• yer odtü fizik bölümü fotokopi odası. satıcı da mağlum fotokopici oluyor.
    çizgisiz kagıda ihtiyacım vardı, ben de bana göre çizgisiz kagıt bulmak için en mantıklı yer olan fotokopiciye gitmiştim.

    dirtyfrank: 2 tane çizgisiz kagıt istiyorum çok acil.
    fotokopici: biz kağıt satmıyoruz, kantinden al.
    d: ya hocam çok acelem var kantine çıkarsam yetişemem
    f: biz satmıyooruuzz!! fotokopi çekiyoruz sadece,
    d: (allam yaa) tamam o zaman 2 tane boş kağıdı fotokopi çekin, madem bu kadar çekmek istiyorsunuz.
    f: hmm peki

    (fotokopi odası yarılır, fotokopici kağıtları hediye eder)
  • parmak arası terlik almak için ayakkabıcıya girilir:
    - afedersiniz bacak arası terlik var mı?
    - bacak arası mı?
    - *

    (bkz: freud sürçmesi)
  • kaçak parfüm satıcısı yaklaşır:

    -abi parfüm vereyim mi orijinal cio* var tomi* var.
    -yok kullanmıyorum saol
    -bayan için de parfümler var abi. kız arkadaşına alırsın.
    -kız arkadaşım da yok
    -parfüm sürünmessen olmaz tabi
    -...

    (bkz: hayatin azar azar ayar vermesi)
    (bkz: bir sanattir ayar almak)
  • kuyumculuk yapan bir müşteri arar sene 2005 falan.

    miyagi san: alo.. efendim
    müşteri: miyagi, ben şimdi mynet okey odasındayım. karşımda oturan adam taş atmıyor ne yapıcaz?
    miyagi san: sende bilgisayarcıyı arayayım dedin yani?
    müşteri: heeee
    miyagi san: abi ben o adamın amuha koyim. nereden bileyim ben neden atmıyor?
    müşteri: ya bırak bilgisayarcı diye geçiniyorsun bir de.
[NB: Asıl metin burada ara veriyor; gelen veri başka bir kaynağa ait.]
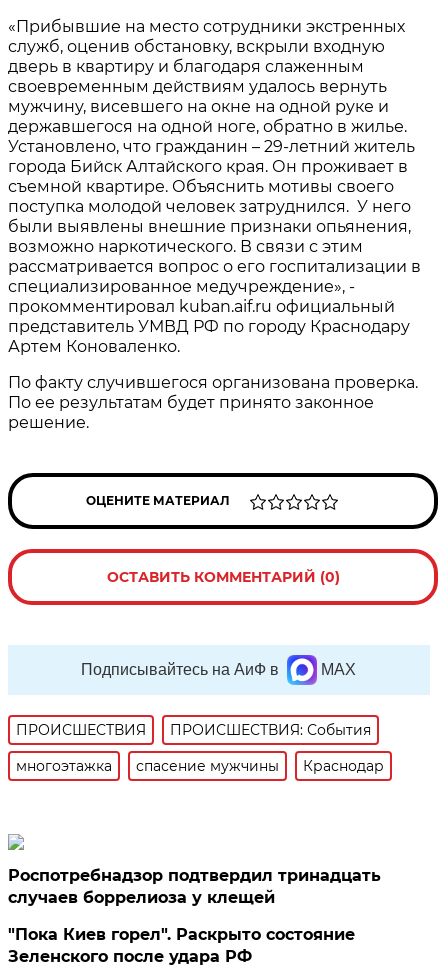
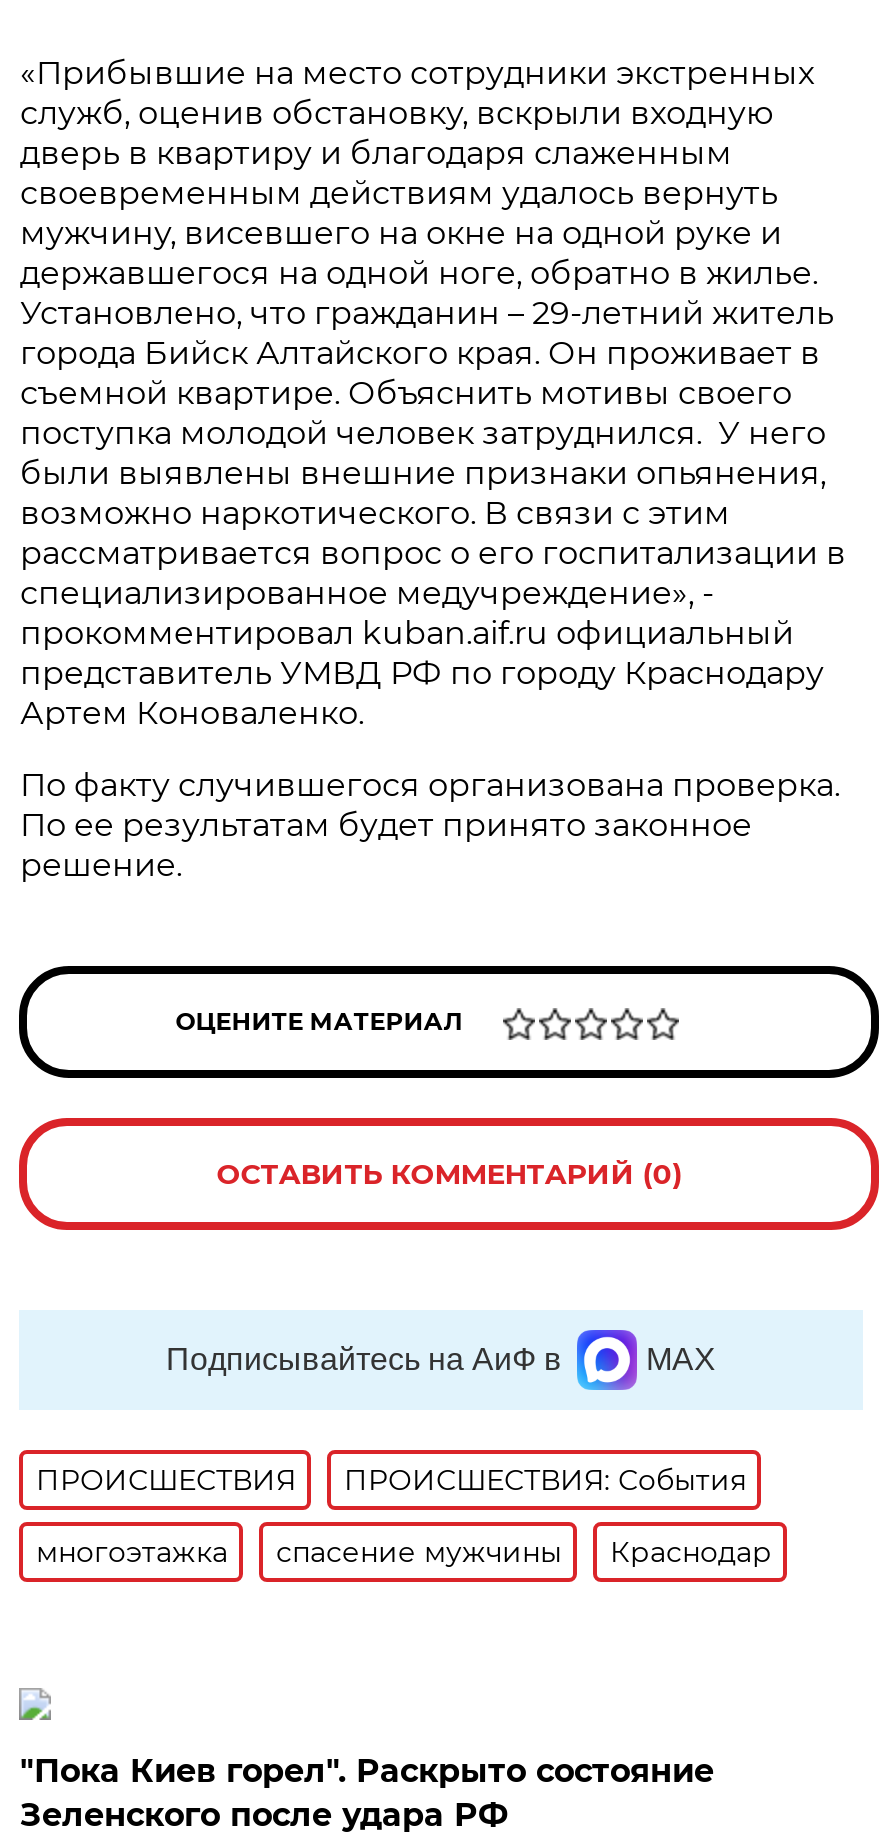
- Роспотребнадзор подтвердил тринадцать
- случаев боррелиоза у клещей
    der ve telefonu kapatır. içime oturur son söylediği söz. intikam için bir gün beklenir ve kuyumcu aranır.

    müşteri: alo efendim
    miyagi san: alo abi ben miyagi san. sana bir şey soracaktım. hatırlarsan senden annem için taşlı bir yüzük almıştım.
    müşteri: evet hatırladım
    miyagi san: geçenlerde onun taşını düşürmüş annem. acaba nereye düşmüş olabilir.
    müşteri: nerden bileyim. dalga mı geçiyorsun?
    miyagi san: ya bırak abi. bir de kuyumcuyum diye geçiniyorsun.

    denir ve telefon kapatılır.
  • dürürüdürüürüüdürürrüürüüüü.... **

    r*: efendim..
    satıcı kadın: selamün aleyküm, kandiliniz mübarek olsun efendim.
    r: teşekkür ederim, buyrun.
    satıcı kadın: efenim yeni basım bir kuran-ı kerim var. satışını yapıyoruz almak ister misiniz?
    r: hayır istemiyorum.
    satıcı kadın: neden istemiyorsunuz?
    r: çünkü evde var.
    satıcı kadın: ama efendim bu yeni basıldı.
    r: yeni şeyler mi yazdınız?
    satıcı kadın: aman efendim olur mu öyle şey?
    r: eee?
    satıcı kadın: oldu iyi günler

    dıııtdıııtttdıtttt...
  • şöyle bir laf duymuştum bayan bir levis elemanından da hayata küsmüştüm nasıl ezik bir yaradılışım ben diye:
    - beyefendi bence üstünüzdeki size omurgalı bir duruş verdi..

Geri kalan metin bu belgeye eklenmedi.